Soraia Sales Dornelles, Professora adjunta do Departamento de História e do Programa de Pós-graduação em História da Universidade Federal do Maranhão (UFMA), São Luís, MA, Brasil.
Seria possível compreender a ocupação amazônica hoje, em termos de ampliação de áreas de cultivo e criação ou mesmo da construção de empreendimentos como estradas e hidrelétricas, sem levar em conta os conflitos gerados a partir disso com os povos indígenas que vivem nesses espaços? Durante o século XIX, a província de São Paulo experimentou situações semelhantes. A questão indígena suscitava debates políticos e na imprensa mobilizava a opinião pública. No tempo do Império, grande parte do território paulista era ocupado por vasta cobertura de Mata Atlântica e Campos nos quais indígenas Kaingang, Guarani e Xavante mantinham suas relações tradicionais com o espaço. Essas grandes áreas paulistas apareciam em mapas do período como “terrenos desconhecidos”, “terrenos despovoados” ou ainda, “terrenos habitados por índios ferozes”. Com a mudança na forma de acesso à terra no Brasil posta pela Lei de Terras (1850) a compra passava a ser a única forma de adquirir as terras consideradas devolutas (terras nacionais fora da alçada particular). Contudo, o que aconteceu foi o crescimento de atos de ocupação através da posse que era atividade ilegal. Muitas autoridades que ocupavam cargos públicos (juízes, delegados, deputados, senadores) foram “coniventes com as fraudes e beneficiários do crime”. A relação entre o processo de apropriação territorial no Brasil sempre envolveu conflitos com povos indígenas. Mas essa relação não se trata de um detalhe, ela foi e é central. O discurso do sucesso da indústria agrária nacional se opõe ao do desperdício das terras e da força de trabalho indígenas. A “limpeza” de áreas da presença indígena constituiu um papel fundamental no processo de valorização das terras, “vinculado, simultaneamente, ao processo de formação de colônias com imigrantes estrangeiros”.

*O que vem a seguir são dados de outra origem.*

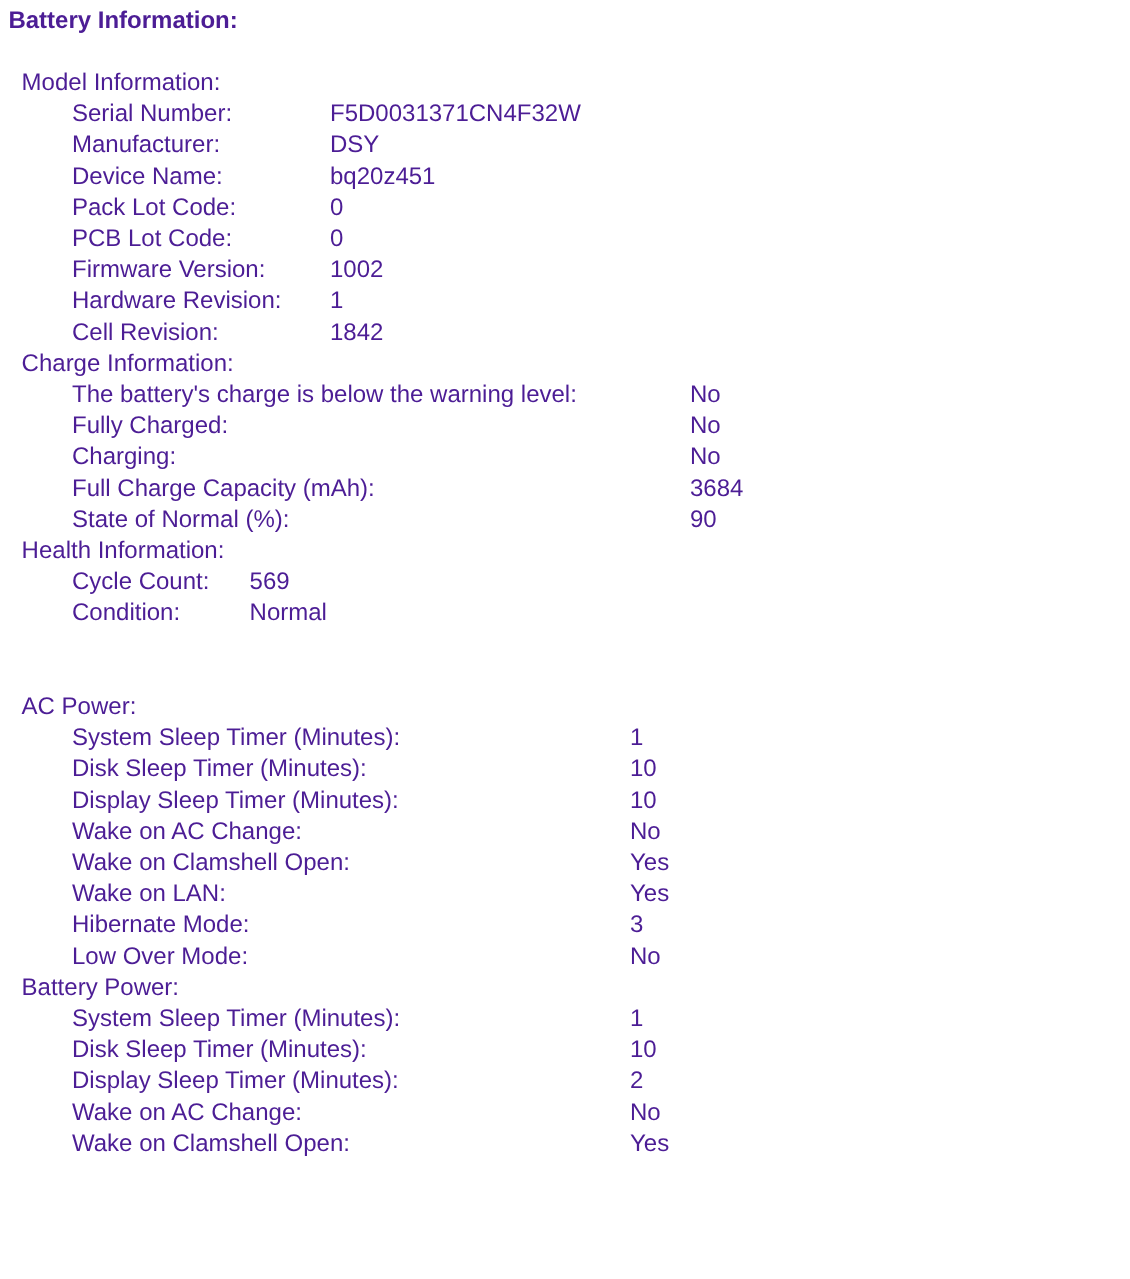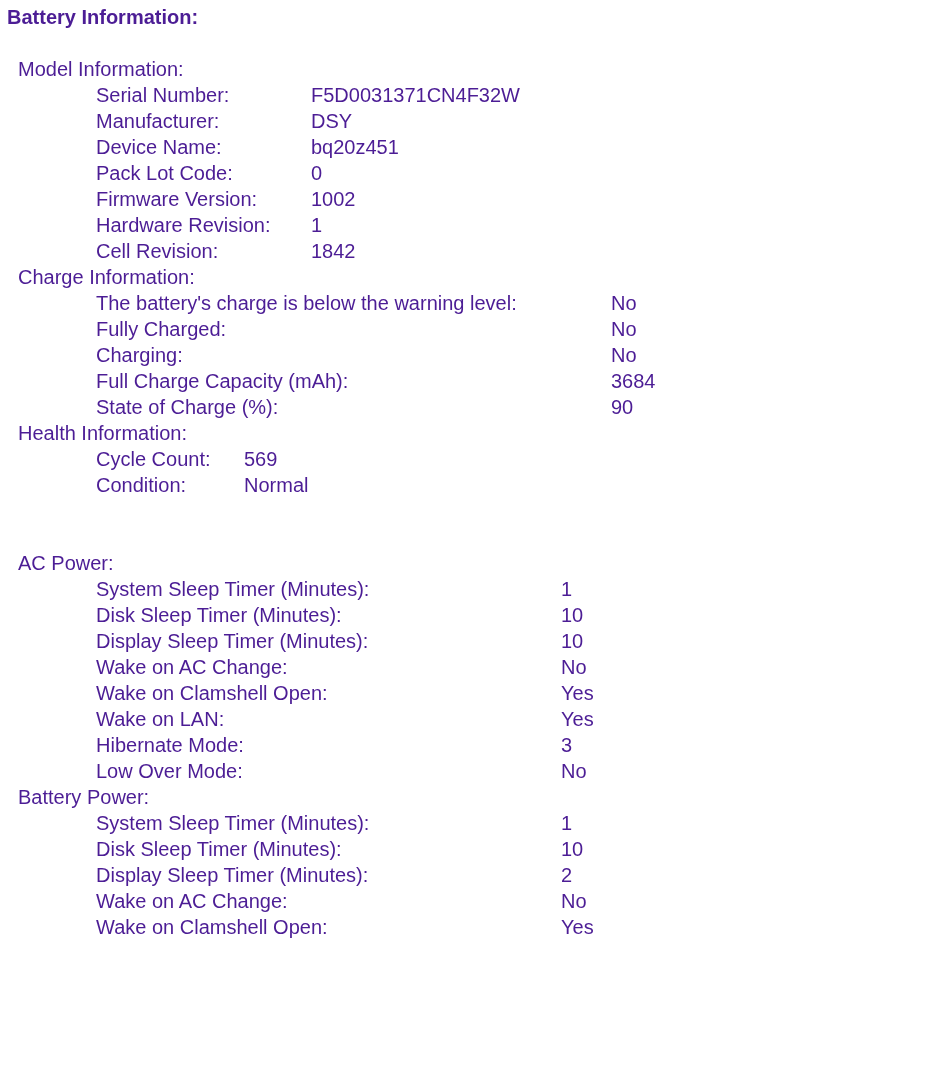"Serial Number: F5D0031371CN4F32W" .item { margin-left: 36px -> none }
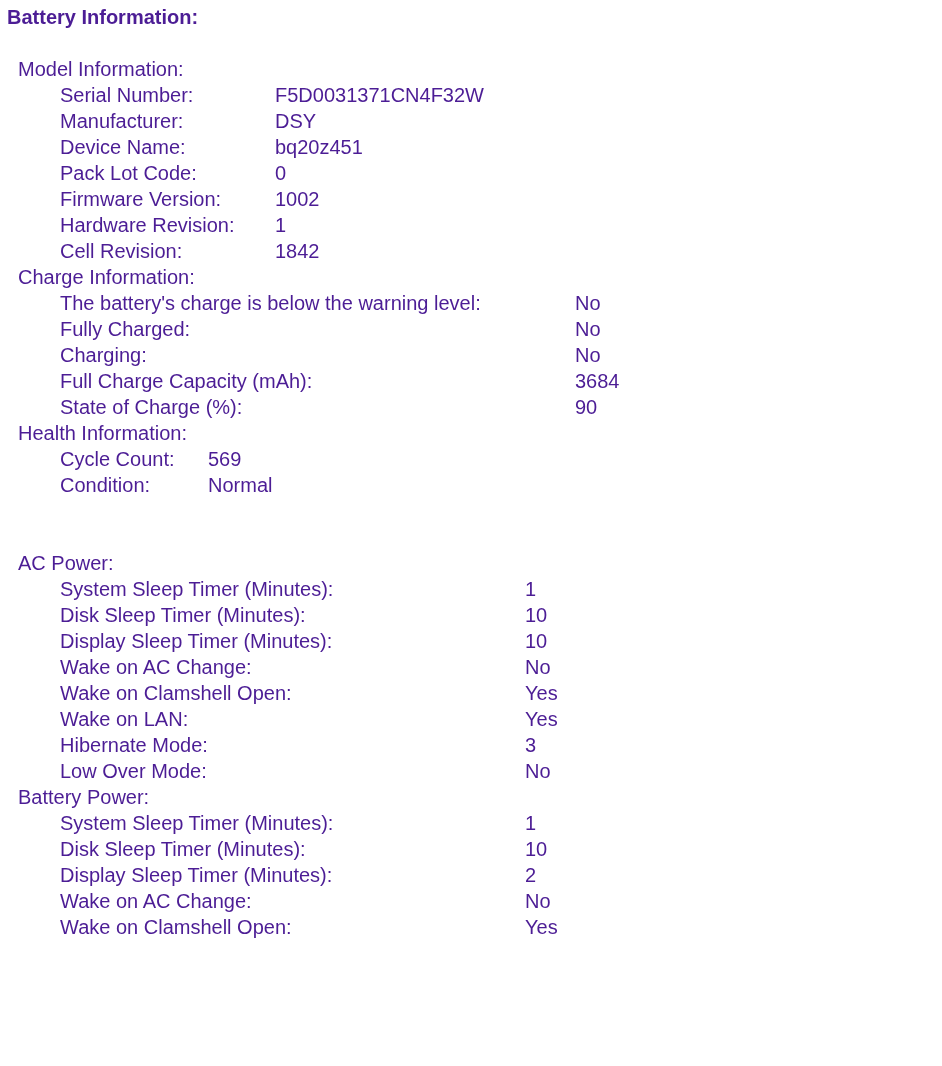"PCB Lot Code: 0" div.line { html: none -> <div> <span>PCB Lot Code:</span><span>0</span> </div> }
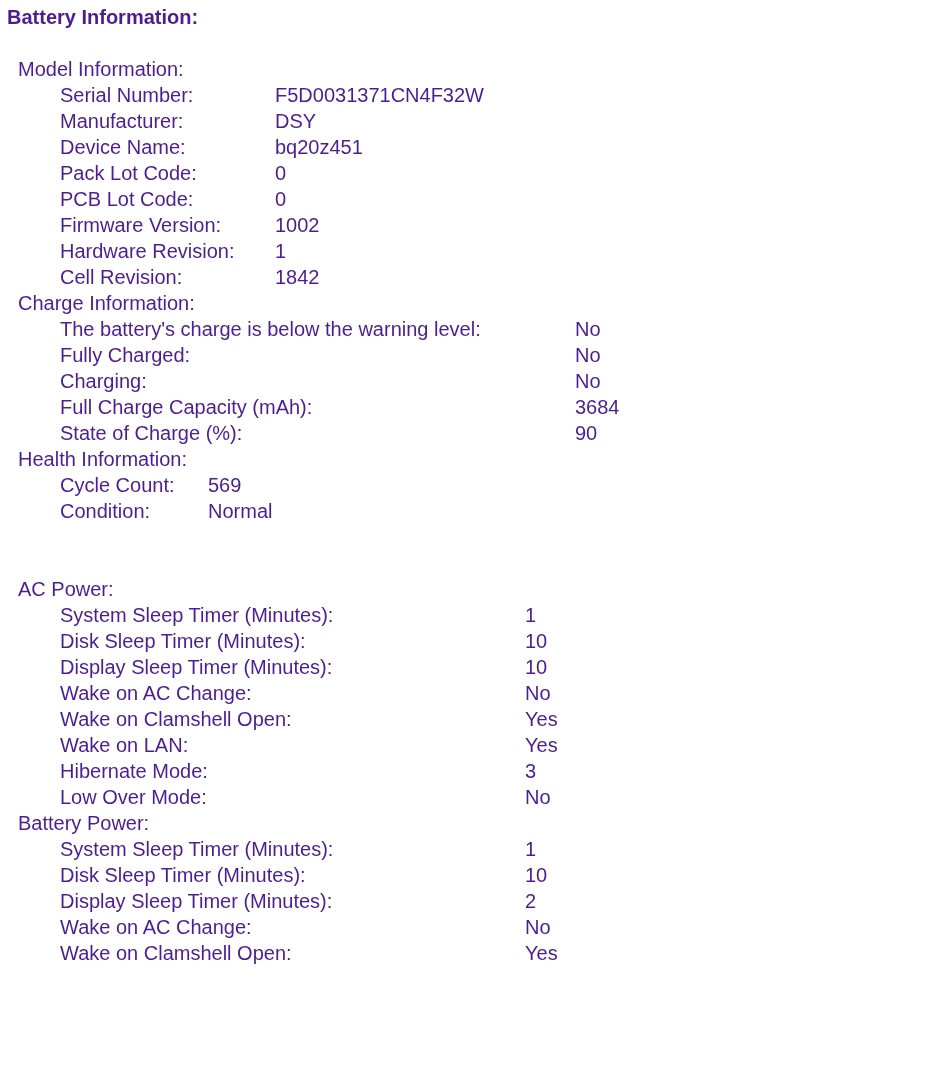"State of Charge (%):" span.lbl { text: Charge -> Normal }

No artigo “Expansão da fronteira agrícola do centro-sudoeste paulista na segunda metade do século XIX: presença e atuação indígena em terras almejadas pela apropriação privada, “um empecilho de dura transposição”, publicado no periódico História (São Paulo, vol. 39), é analisado os conflitos territoriais entre os colonizadores do interior paulista e as populações indígenas a partir de pesquisa em grande quantidade de documentos produzidos pela diretoria de índios, polícia, presidência da província e imprensa da época. Por meio desta documentação foi possível alcançar em detalhes as formas do confronto entre os novos colonizadores e os indígenas. Nos discursos destacados na pesquisa, observa-se que a presença de povoados indígenas nas terras almejadas pela apropriação privada era vista como entrave, uma “punista e prejudicial presença” nas palavras da época. Frente a isso, utilizaram-se tanto os caminhos legais quanto os ilegais para retirar os índios de suas terras. No primeiro caso, havia a política de aldeamentos imposta pelo Regulamento das Missões (1845), que previa o confinamento dos índios considerados “selvagens”, aqueles que estavam nos matos, florestas e áreas ainda não incorporadas pela “civilização”, em áreas restritas designadas pelas autoridades de cada província ou localidade. A outra opção era a perseguição e extermínio, uma verdadeira guerra como muitos interlocutores do período deixam ver. Nada disso é novidade. O que esta pesquisa contribui, no entanto, é na ampliação da compreensão sobre os detalhes desses processos para o caso de São Paulo, corroborando para o fortalecimento da aplicação do conceito de genocídio, tal qual apresentado recentemente pela historiadora Vânia Maria Losada Moreira (2020, p. 395-398), definido como destruição sistemática, física e cultural, como forma base das relações interétnicas entre indígenas e não indígenas.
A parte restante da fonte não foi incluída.